EXERCISE DIRECTIONS:
Take every line in the entries that includes the word "margin" and copy it.

[Web document revisions]
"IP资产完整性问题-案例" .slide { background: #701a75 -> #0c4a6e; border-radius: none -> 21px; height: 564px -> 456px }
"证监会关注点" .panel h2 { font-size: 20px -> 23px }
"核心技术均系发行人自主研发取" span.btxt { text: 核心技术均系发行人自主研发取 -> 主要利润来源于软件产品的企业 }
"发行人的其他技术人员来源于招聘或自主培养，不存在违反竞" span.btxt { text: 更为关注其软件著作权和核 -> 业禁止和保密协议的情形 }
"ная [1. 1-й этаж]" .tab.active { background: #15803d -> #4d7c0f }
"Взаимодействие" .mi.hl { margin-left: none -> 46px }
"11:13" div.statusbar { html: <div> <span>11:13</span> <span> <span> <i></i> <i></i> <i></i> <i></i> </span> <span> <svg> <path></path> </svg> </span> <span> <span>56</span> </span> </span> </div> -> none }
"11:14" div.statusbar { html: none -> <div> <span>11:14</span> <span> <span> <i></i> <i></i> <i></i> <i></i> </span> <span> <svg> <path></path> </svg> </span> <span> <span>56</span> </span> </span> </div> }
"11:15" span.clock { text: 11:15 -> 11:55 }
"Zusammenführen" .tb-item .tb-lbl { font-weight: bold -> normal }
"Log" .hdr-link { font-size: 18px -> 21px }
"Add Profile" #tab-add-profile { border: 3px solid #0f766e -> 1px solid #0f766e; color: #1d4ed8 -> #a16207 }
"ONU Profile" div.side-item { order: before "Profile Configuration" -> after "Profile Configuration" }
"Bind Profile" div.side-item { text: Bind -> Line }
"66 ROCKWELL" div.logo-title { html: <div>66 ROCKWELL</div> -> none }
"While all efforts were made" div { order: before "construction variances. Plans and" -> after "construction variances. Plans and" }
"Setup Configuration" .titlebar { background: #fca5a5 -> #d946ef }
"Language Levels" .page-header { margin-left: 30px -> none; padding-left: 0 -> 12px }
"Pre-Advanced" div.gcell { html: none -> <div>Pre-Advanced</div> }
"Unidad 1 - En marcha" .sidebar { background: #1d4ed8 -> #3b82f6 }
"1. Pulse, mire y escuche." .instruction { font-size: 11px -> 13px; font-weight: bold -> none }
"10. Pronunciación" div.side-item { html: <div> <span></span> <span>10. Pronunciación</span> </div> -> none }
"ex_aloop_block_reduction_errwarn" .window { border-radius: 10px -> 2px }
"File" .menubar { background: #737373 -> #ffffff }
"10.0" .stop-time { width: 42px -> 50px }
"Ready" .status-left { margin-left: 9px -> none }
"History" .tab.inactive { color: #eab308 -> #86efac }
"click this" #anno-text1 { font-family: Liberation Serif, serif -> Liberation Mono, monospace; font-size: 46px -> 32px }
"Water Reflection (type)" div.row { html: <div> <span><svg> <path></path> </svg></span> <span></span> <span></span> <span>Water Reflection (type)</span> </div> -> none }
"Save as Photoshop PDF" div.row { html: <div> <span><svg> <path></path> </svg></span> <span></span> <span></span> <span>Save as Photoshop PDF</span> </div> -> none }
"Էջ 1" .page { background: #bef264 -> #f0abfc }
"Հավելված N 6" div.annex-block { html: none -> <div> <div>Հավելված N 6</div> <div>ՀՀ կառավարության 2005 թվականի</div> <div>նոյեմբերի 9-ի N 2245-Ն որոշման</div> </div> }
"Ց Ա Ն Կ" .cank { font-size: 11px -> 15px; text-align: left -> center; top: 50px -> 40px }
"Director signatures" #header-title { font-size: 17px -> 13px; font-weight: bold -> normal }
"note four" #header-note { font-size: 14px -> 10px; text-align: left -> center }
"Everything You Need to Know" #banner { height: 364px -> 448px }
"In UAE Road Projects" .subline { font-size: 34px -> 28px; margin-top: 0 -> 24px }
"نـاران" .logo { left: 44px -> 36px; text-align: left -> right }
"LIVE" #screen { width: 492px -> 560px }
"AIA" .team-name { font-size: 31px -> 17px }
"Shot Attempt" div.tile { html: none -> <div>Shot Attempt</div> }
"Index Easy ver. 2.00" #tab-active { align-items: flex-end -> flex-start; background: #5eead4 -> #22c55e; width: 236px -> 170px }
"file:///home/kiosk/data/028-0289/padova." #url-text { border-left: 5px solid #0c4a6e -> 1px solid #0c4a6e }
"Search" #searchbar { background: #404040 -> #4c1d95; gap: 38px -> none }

RESPONSE AREA:
"Взаимодействие" .mi.hl { margin-left: none -> 46px }
"Language Levels" .page-header { margin-left: 30px -> none; padding-left: 0 -> 12px }
"Ready" .status-left { margin-left: 9px -> none }
"In UAE Road Projects" .subline { font-size: 34px -> 28px; margin-top: 0 -> 24px }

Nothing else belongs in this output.